Torniamo ai frutti, le more di gelso hanno forma simile alle più conosciute moro di rovo, ma più allungate, e ne esistono due tipologie (entrambe commestibili): more bianco-giallastro e rosso-nerastro. Infatti le specie di gelso sono due ben distinte: Morus alba e Morus nigra, entrambe provenienti dall’Asia e un tempo ampiamente coltivate nella nostra regione. Le more maturano a giugno e hanno un sapore dolce estremamente gradevole se consumate fresche, inoltre si prestano molto sia alla produzione di marmellate che in accompagnamento a formaggi stagionati o comunque molto saporiti.
Prugnolo (Prunus spinosa)
Il Prugnolo (Prunus spinosa) è una arbusto molto comune con numerose spine, come indica il nome scientifico, e fiori bianchi che sbocciano a febbraio-marzo sulla pianta ancora spoglia e priva di foglie. È di origine europea ed è molto facile incontrarla nelle siepi, ai margini dei boschi, lungo scarpate e terreni incolti dal livello del mare fino al piano montano di tutta la nostra Regione. I suoi frutti, le prugnole, hanno una forma globosa e sono di colore viola intenso.
Il loro sapore è estremamente aspro anche a maturazione, tanto da renderle immangiabili fino all’autunno. Però, se abbiamo la pazienza di attendere la fine del mese di novembre, i primi geli renderanno i frutti molto più gradevoli poiché le molecole responsabili del sapore aspro verranno degradate da processi biologici. È in questa stagione dunque, che ci si reca a raccogliere le prugnole per farne marmellate, ottimi liquori e per insaporire le carni arrosto. Nel fabrianese vengono impiegati per produrre un liquore medicamentoso utile a curare le stomatiti e le emicranie.
Rosa canina (Rosa canina)
Impossibile non notare le aggraziate fioriture primaverili di rosa selvatica che, sia in collina che in montagna, bordano i sentieri, le radure, i pascoli e i margini del bosco. Questa pianta, la Rosa canina, così come le sue congeneri, si trova su tutto il territorio marchigiano e produce un falso frutto, il cinorrodo che matura in autunno e anche’esso come le prugnole, diventa gradevole dopo i primi geli quando la buccia da rosso vivo diventa di colore più scuro.
Se consumata fresco il frutto di rosa canina è un’ottima terapia per l’avitaminosi: ha infatti una concentrazione di vitamina C 5 volte superiore a quella del più noto limone.
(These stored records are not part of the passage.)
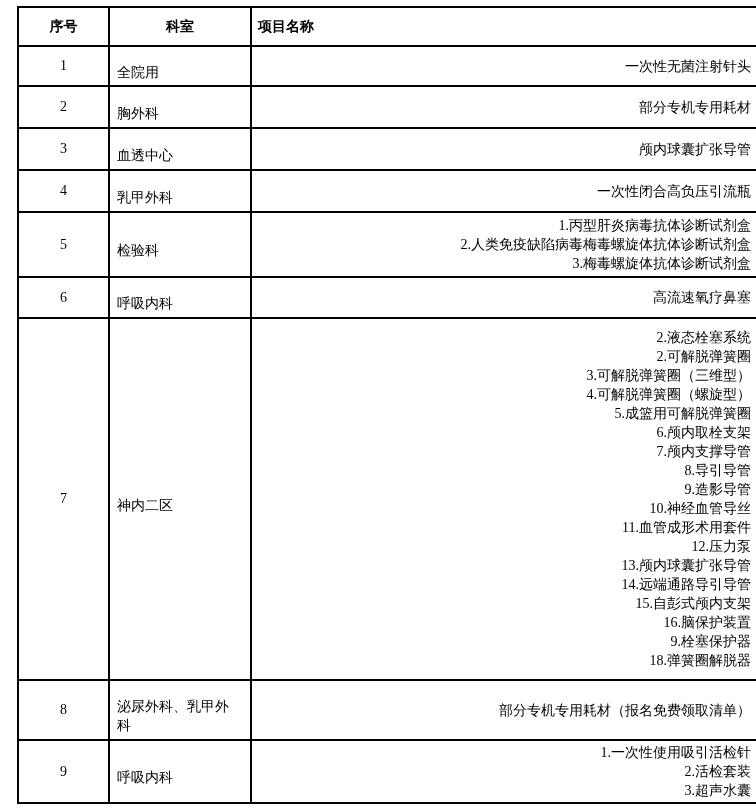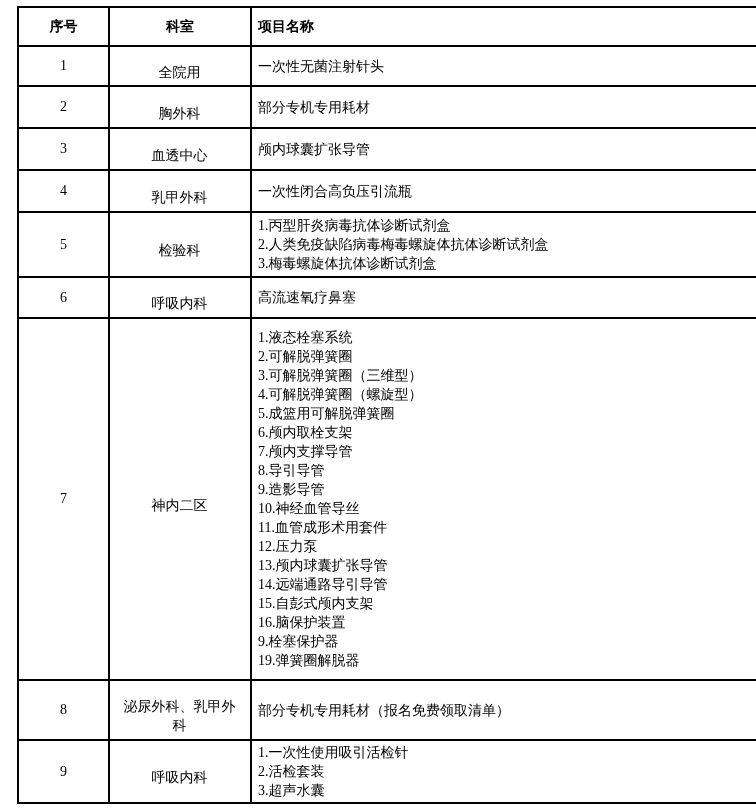--- a/index.html
+++ b/index.html
@@ -21,25 +21,25 @@
   th,td{
     border:2px solid #000000;
     font-size:14px;
     vertical-align:middle;
     padding:0;
     overflow:hidden;
     word-break:break-all;
   }
   th{ font-weight:bold; }
   .c1{ width:89px;  text-align:center; }
-  .c2{ width:140px; text-align:center; padding:14px 8px 2px 7px; }
+  .c2{ width:140px; text-align:left; padding:14px 8px 2px 7px; }
   .c3{ width:493px; text-align:left; padding:2px 12px 2px 6px; }
   th.c1, th.c2{ text-align:center; padding:0; }
   th.c3{ padding-left:6px; }
-  .line{ line-height:19px; }
+  .line{ line-height:19px;text-align:right; }
   .c2{ line-height:19px; }
   thead tr{ height:39px; }
   tr.r0{ height:40px; }
   tr.r1{ height:42px; }
   tr.r2{ height:42px; }
   tr.r3{ height:42px; }
   tr.r4{ height:65px; }
   tr.r5{ height:41px; }
   tr.r6{ height:362px; }
   tr.r7{ height:60px; }
@@ -99,38 +99,38 @@
           <td class="c1">6</td>
           <td class="c2">呼吸内科</td>
           <td class="c3">
             <div class="line">高流速氧疗鼻塞</div>
           </td>
         </tr>
         <tr class="r6">
           <td class="c1">7</td>
           <td class="c2">神内二区</td>
           <td class="c3">
-            <div class="line">1.液态栓塞系统</div>
+            <div class="line">2.液态栓塞系统</div>
             <div class="line">2.可解脱弹簧圈</div>
             <div class="line">3.可解脱弹簧圈（三维型）</div>
             <div class="line">4.可解脱弹簧圈（螺旋型）</div>
             <div class="line">5.成篮用可解脱弹簧圈</div>
             <div class="line">6.颅内取栓支架</div>
             <div class="line">7.颅内支撑导管</div>
             <div class="line">8.导引导管</div>
             <div class="line">9.造影导管</div>
             <div class="line">10.神经血管导丝</div>
             <div class="line">11.血管成形术用套件</div>
             <div class="line">12.压力泵</div>
             <div class="line">13.颅内球囊扩张导管</div>
             <div class="line">14.远端通路导引导管</div>
             <div class="line">15.自彭式颅内支架</div>
             <div class="line">16.脑保护装置</div>
             <div class="line">9.栓塞保护器</div>
-            <div class="line">19.弹簧圈解脱器</div>
+            <div class="line">18.弹簧圈解脱器</div>
           </td>
         </tr>
         <tr class="r7">
           <td class="c1">8</td>
           <td class="c2">泌尿外科、乳甲外科</td>
           <td class="c3">
             <div class="line">部分专机专用耗材（报名免费领取清单）</div>
           </td>
         </tr>
         <tr class="r8">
Ha sapore molto gradevole e viene impiegato per produrre ottime marmellate in cui solitamente viene associata a della polpa di mele cotogne. Nelle campagne marchigiane le credenze popolari volevano che i cinorrodi di rosa canina proteggessero dal malocchio: per questo motivo si confezionavano impiegando questo frutto collane e braccialetti e venivano fatti indossare ai bambini.
Corbezzolo (Arbutus unedo)
Il Corbezzolo (Arbutus unedo), pianta sempreverde tipica della macchia mediterranea, è molto diffuso all’interno delle splendide leccete del Parco Naturale del Monte Conero ma risulta raro in tutte il resto della Regione. Ha portamento arbustivo e i suoi frutti sono costituiti da bacche rosse globose e rugose, larghe 2-3 cm di consistenza carnosa con polpa molle e granulosa di colore giallo.
I frutti maturi a fine autunno si consumano al naturale ed hanno sapore dolce con consistenza pastosa. In alternativa si utilizzano per la preparazione di marmellate, sciroppi e dolci. In autunno sulla pianta coesistono le foglie verdi, i fiori bianchi e i frutti rossi (derivanti dalla fioritura dell’anno precedente). La vista è talmente suggestiva da far riportare ad alcune fonti che il tricolore italiano sia stato ispirato proprio ai cromatismi di questo arbusto.